- _Data listing_:
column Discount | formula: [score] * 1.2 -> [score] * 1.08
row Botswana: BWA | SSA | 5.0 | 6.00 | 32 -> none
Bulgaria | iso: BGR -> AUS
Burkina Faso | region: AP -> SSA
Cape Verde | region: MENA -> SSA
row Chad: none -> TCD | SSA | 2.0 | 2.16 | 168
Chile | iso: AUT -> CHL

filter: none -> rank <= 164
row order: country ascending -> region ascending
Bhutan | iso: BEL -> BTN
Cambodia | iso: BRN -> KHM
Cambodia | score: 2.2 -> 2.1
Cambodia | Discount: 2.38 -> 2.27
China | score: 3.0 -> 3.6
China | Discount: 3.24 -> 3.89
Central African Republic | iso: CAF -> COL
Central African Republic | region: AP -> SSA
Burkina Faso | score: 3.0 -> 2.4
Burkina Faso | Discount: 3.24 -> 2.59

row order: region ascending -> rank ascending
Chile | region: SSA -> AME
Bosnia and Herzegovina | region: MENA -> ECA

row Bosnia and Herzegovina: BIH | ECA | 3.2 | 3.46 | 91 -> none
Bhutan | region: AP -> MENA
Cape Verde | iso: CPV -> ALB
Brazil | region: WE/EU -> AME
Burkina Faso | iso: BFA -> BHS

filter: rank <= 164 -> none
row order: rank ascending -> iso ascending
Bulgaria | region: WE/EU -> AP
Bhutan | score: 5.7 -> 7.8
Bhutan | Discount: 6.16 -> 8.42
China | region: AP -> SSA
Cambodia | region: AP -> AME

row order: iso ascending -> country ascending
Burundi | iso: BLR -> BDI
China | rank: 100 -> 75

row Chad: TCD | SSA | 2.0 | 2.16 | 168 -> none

- _Task goal_:
Your answer should be one number: how many lines in the material above contain the string "Chile".

- _Response below_:
2